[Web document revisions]
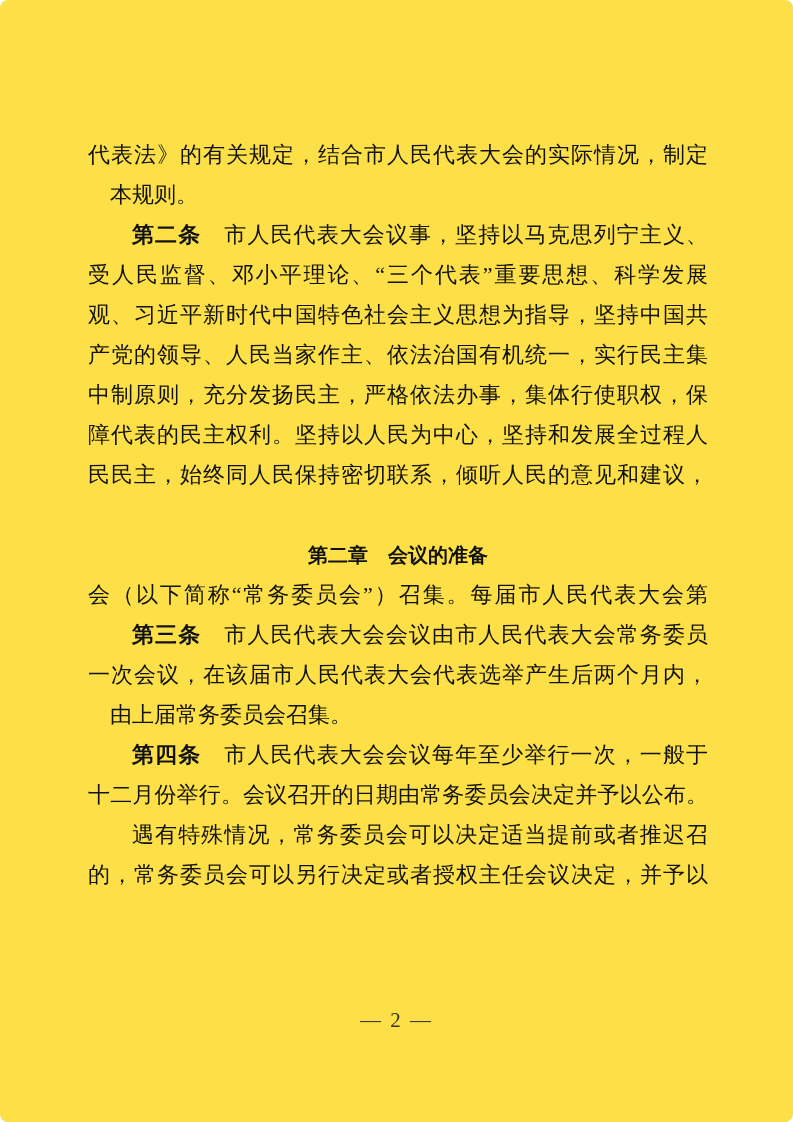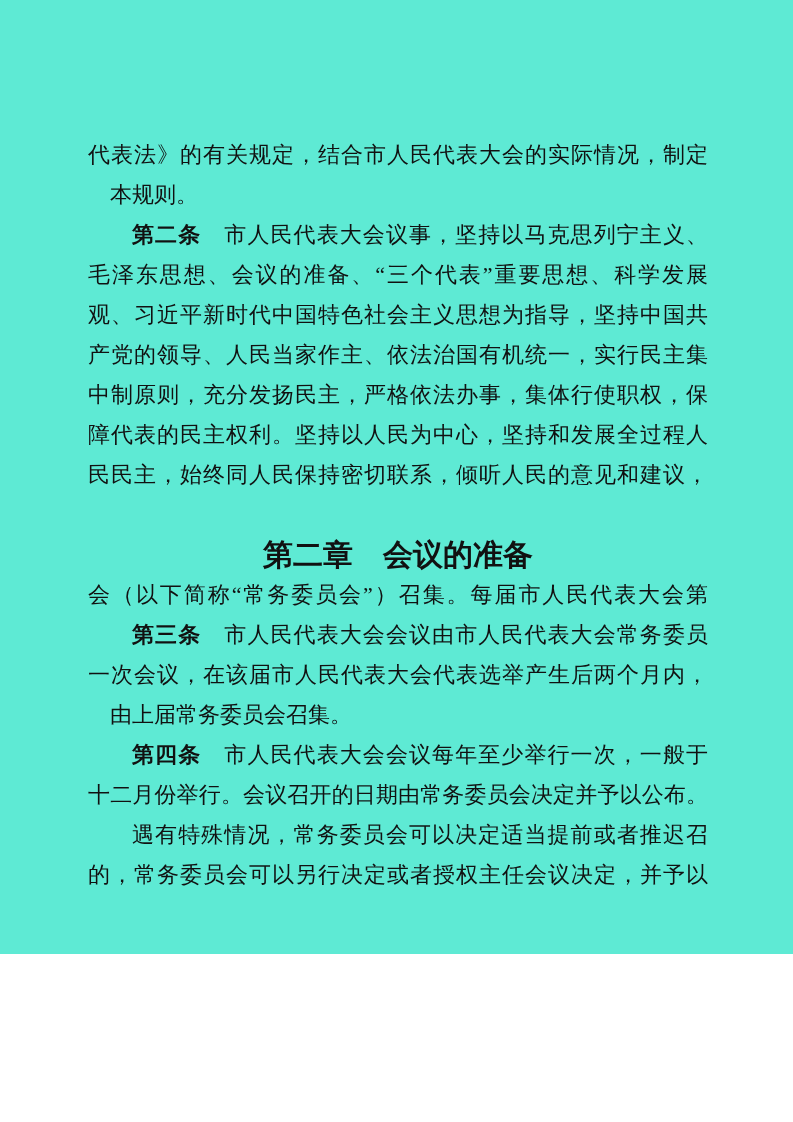--- a/index.html
+++ b/index.html
@@ -10,9 +10,10 @@
   .page {
     position: relative;
     width: 793px;
-    height: 954px;
-    background: #5eead4;
+    height: 1122px;
+    background: #fde047;
     overflow: hidden;
+    border-radius: 8px;
   }
   .content {
     position: absolute;

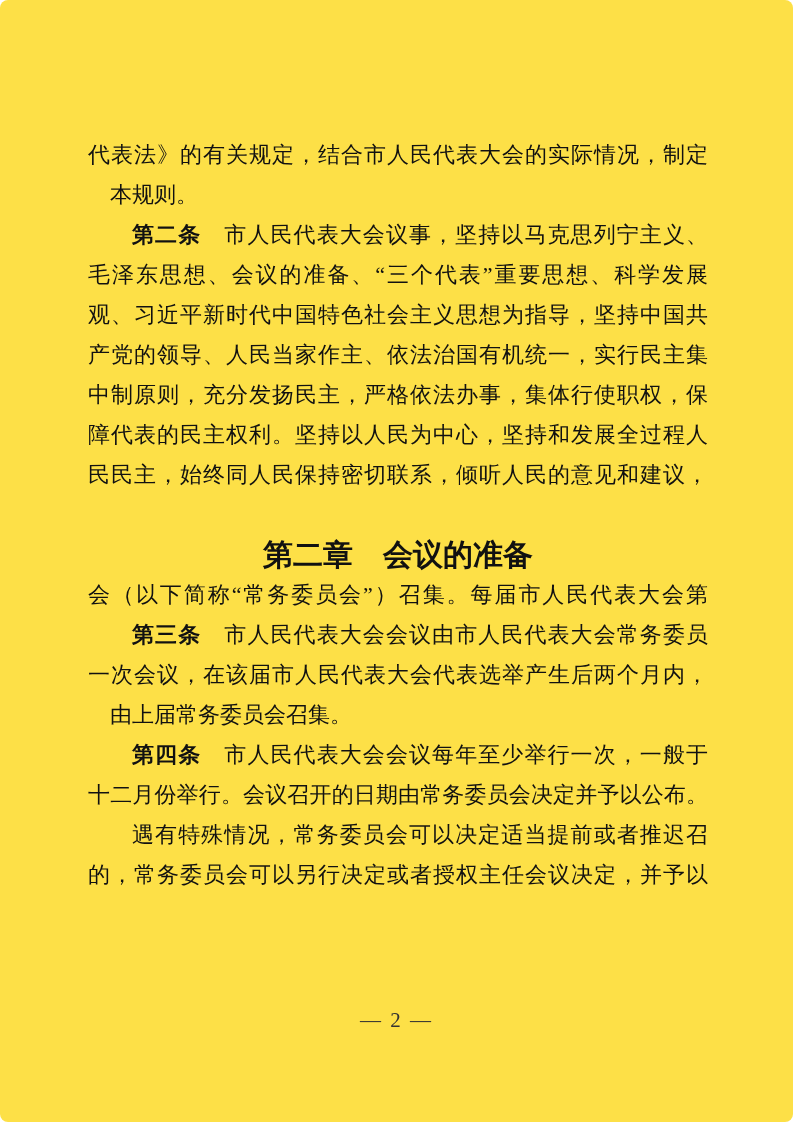--- a/index.html
+++ b/index.html
@@ -78,7 +78,7 @@
     <div class="line flush"><span>本规则。</span></div>
 
     <div class="line indent"><span class="term">第二条</span><span>　市人民代表大会议事，坚持以马克思列宁主义、</span></div>
-    <div class="line"><span>毛泽东思想、会议的准备、“三个代表”重要思想、科学发展</span></div>
+    <div class="line"><span>受人民监督、邓小平理论、“三个代表”重要思想、科学发展</span></div>
     <div class="line"><span>观、习近平新时代中国特色社会主义思想为指导，坚持中国共</span></div>
     <div class="line"><span>产党的领导、人民当家作主、依法治国有机统一，实行民主集</span></div>
     <div class="line"><span>中制原则，充分发扬民主，严格依法办事，集体行使职权，保</span></div>

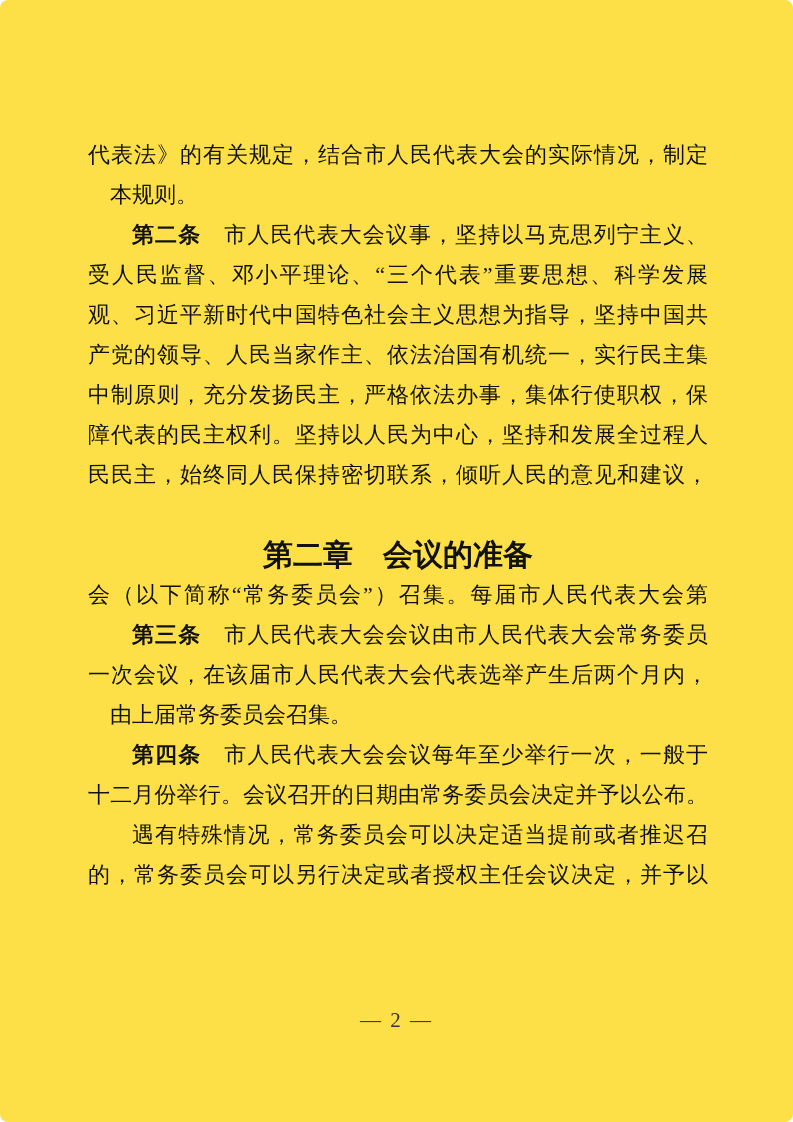--- a/index.html
+++ b/index.html
@@ -46,7 +46,7 @@
     height: 40px;
     line-height: 40px;
     margin-top: 40px;
-    font-size: 30px;
+    font-size: 20px;
     font-weight: 700;
     text-align: left;
     text-align-last: center;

• Exercise description
Would you retype every line shown above exactly, leaving the pictures aside?

• Task result
--- a/index.html
+++ b/index.html
@@ -10,9 +10,10 @@
   .page {
     position: relative;
     width: 793px;
-    height: 954px;
-    background: #5eead4;
+    height: 1122px;
+    background: #fde047;
     overflow: hidden;
+    border-radius: 8px;
   }
   .content {
     position: absolute;

--- a/index.html
+++ b/index.html
@@ -78,7 +78,7 @@
     <div class="line flush"><span>本规则。</span></div>
 
     <div class="line indent"><span class="term">第二条</span><span>　市人民代表大会议事，坚持以马克思列宁主义、</span></div>
-    <div class="line"><span>毛泽东思想、会议的准备、“三个代表”重要思想、科学发展</span></div>
+    <div class="line"><span>受人民监督、邓小平理论、“三个代表”重要思想、科学发展</span></div>
     <div class="line"><span>观、习近平新时代中国特色社会主义思想为指导，坚持中国共</span></div>
     <div class="line"><span>产党的领导、人民当家作主、依法治国有机统一，实行民主集</span></div>
     <div class="line"><span>中制原则，充分发扬民主，严格依法办事，集体行使职权，保</span></div>

--- a/index.html
+++ b/index.html
@@ -46,7 +46,7 @@
     height: 40px;
     line-height: 40px;
     margin-top: 40px;
-    font-size: 30px;
+    font-size: 20px;
     font-weight: 700;
     text-align: left;
     text-align-last: center;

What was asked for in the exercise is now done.